Ve işte tam bu noktada Küpeli çok sert konuşuyor:
“Bu topraklara kan kusturmuş bir terörist için tek kelime edilmesine dahi tahammülümüz yok. Sessiz kalan, görmezden gelen, yokmuş gibi yapan herkesin bu ihanette payı olur.”
Milliyetçilik sadece bayrak sallamak değildir. Milliyetçilik, hainin karşısında durma cesaretidir. Küpeli bu cesareti, siyasi maliyet hesabı yapmadan gösteriyor.
Uluslararası Turan Kızılelma Teşkilatı: Bir İdealin Kurumsallaşmış Hâli
Fatih Küpeli’nin sesi yalnız değil. O aynı zamanda Uluslararası Turan Kızılelma Teşkilatı’nın Genel Başkan Yardımcısı. Türkiye’nin 81 ilinde ve dünyanın dört bir yanında 17.000’i aşkın üyesiyle faaliyet gösteren bu teşkilat, sadece bir sivil toplum örgütü değil; bir ülkünün yaşayan mirası.
Amacı net:
Türk töresini, gelenek ve göreneklerini yaşatmak; Türk dünyasını bir araya getirmek; Turan mefkûresini diri tutmak.
Bu teşkilat sadece söylem üretmiyor, aynı zamanda etkinlikler, konferanslar, gençlik çalışmaları ve kültürel projelerle Türk milletinin ortak hafızasını güncelliyor.
Fatih Küpeli’nin çıkışı da bu misyonun bir parçası: Sessiz kalmamak. Duruş göstermek. Hesap sormak.

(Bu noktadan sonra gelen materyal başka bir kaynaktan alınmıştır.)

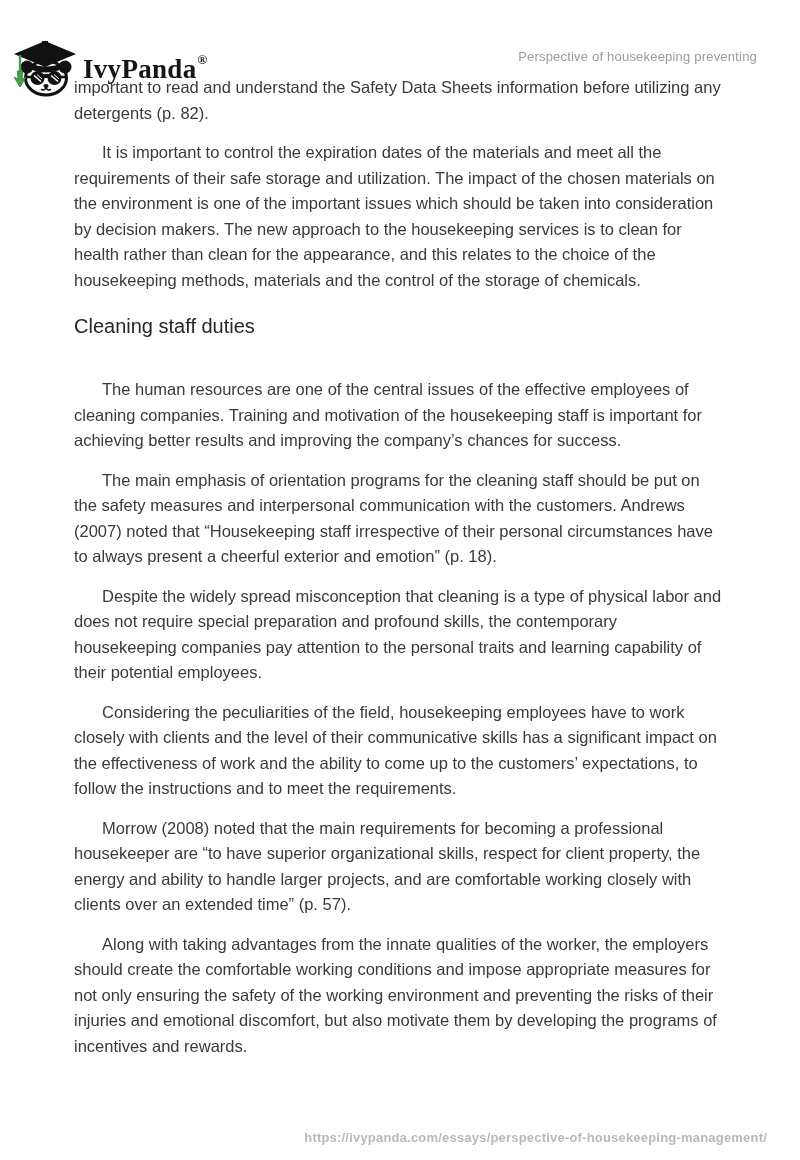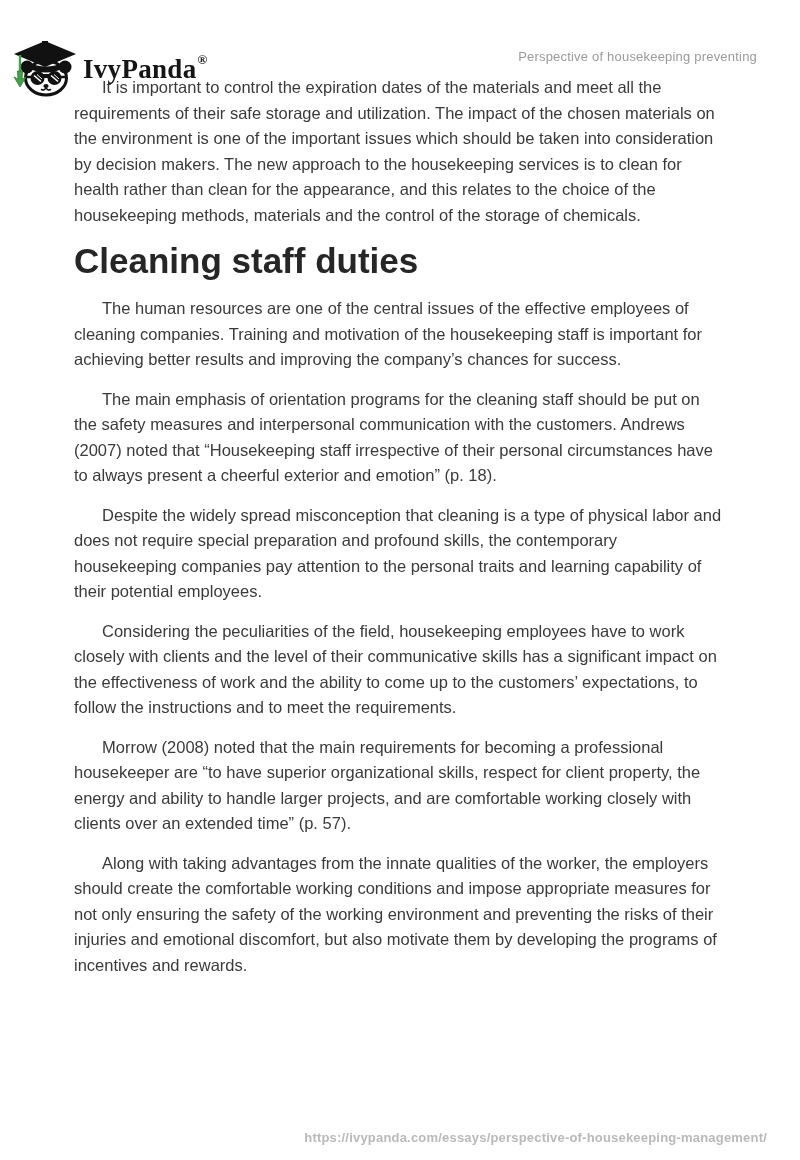--- a/index.html
+++ b/index.html
@@ -50,25 +50,25 @@
     top: 75px;
     left: 74px;
     width: 650px;
     color: #3a3a3a;
     font-size: 16.5px;
     line-height: 25.5px;
   }
   .content p { margin: 0 0 14px 0; text-indent: 28px; }
   .content p.continuation { text-indent: 0; }
   .content h2 {
-    font-size: 35px;
+    font-size: 20px;
     line-height: 34px;
-    font-weight: 700;
+    font-weight: 400;
     color: #262626;
-    margin: 16px 0 18px 0;
+    margin: 16px 0 34px 0;
   }
   
   .footer-url {
     position: absolute;
     right: 33px;
     bottom: 15px;
     font-size: 13px;
     color: #b9b9b9;
     letter-spacing: 0.2px;
     text-decoration: none;
@@ -109,20 +109,21 @@
         <line x1="7" y1="14" x2="7" y2="34" stroke="#45a049" stroke-width="2.4"></line>
         <path d="M7 46 L1 36 L5 38 L4.4 30 L9.6 30 L9 38 L13 36 Z" fill="#45a049" stroke="#2e7d32" stroke-width="0.8"></path>
       </svg>
       <span class="brand-text">IvyPanda</span>
         <span class="reg-mark">®</span>
     </div>
     <div class="doc-title">Perspective of housekeeping preventing</div>
   </header>
 
   <main class="content">
+    <p class="continuation">important to read and understand the Safety Data Sheets information before utilizing any detergents (p. 82).</p>
     <p>It is important to control the expiration dates of the materials and meet all the requirements of their safe storage and utilization. The impact of the chosen materials on the environment is one of the important issues which should be taken into consideration by decision makers. The new approach to the housekeeping services is to clean for health rather than clean for the appearance, and this relates to the choice of the housekeeping methods, materials and the control of the storage of chemicals.</p>
     <h2>Cleaning staff duties</h2>
     <p>The human resources are one of the central issues of the effective employees of cleaning companies. Training and motivation of the housekeeping staff is important for achieving better results and improving the company’s chances for success.</p>
     <p>The main emphasis of orientation programs for the cleaning staff should be put on the safety measures and interpersonal communication with the customers. Andrews (2007) noted that “Housekeeping staff irrespective of their personal circumstances have to always present a cheerful exterior and emotion” (p. 18).</p>
     <p>Despite the widely spread misconception that cleaning is a type of physical labor and does not require special preparation and profound skills, the contemporary housekeeping companies pay attention to the personal traits and learning capability of their potential employees.</p>
     <p>Considering the peculiarities of the field, housekeeping employees have to work closely with clients and the level of their communicative skills has a significant impact on the effectiveness of work and the ability to come up to the customers’ expectations, to follow the instructions and to meet the requirements.</p>
     <p>Morrow (2008) noted that the main requirements for becoming a professional housekeeper are “to have superior organizational skills, respect for client property, the energy and ability to handle larger projects, and are comfortable working closely with clients over an extended time” (p. 57).</p>
     <p>Along with taking advantages from the innate qualities of the worker, the employers should create the comfortable working conditions and impose appropriate measures for not only ensuring the safety of the working environment and preventing the risks of their injuries and emotional discomfort, but also motivate them by developing the programs of incentives and rewards.</p>
   </main>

Son Söz: Şaşkınlık Yetmez, Hesap Zamanıdır
Evet, Fatih Küpeli şaşkın. Ama o şaşkınlık sadece bir duygunun ifadesi değil. Aynı zamanda bir çağrıdır:
Adalete, omurgaya, vicdana çağrıdır.
Siyasi rüzgârlara göre yön değiştiren değil; ne olursa olsun dosdoğru yürüyen bir milliyetçilik mümkündür. Eğer gerçekten milliyetçiysek, adaletin karşısında değil; adaletin yanında durmak zorundayız.
Sinan Ateş’in hatırası; Fatih Küpeli gibi isimlerin haykırışıyla, bu ülkenin siyasi vicdanında yaşamaya devam edecek. Ve belki bir gün, sessiz kalanlar değil; konuşanlar kazanacak.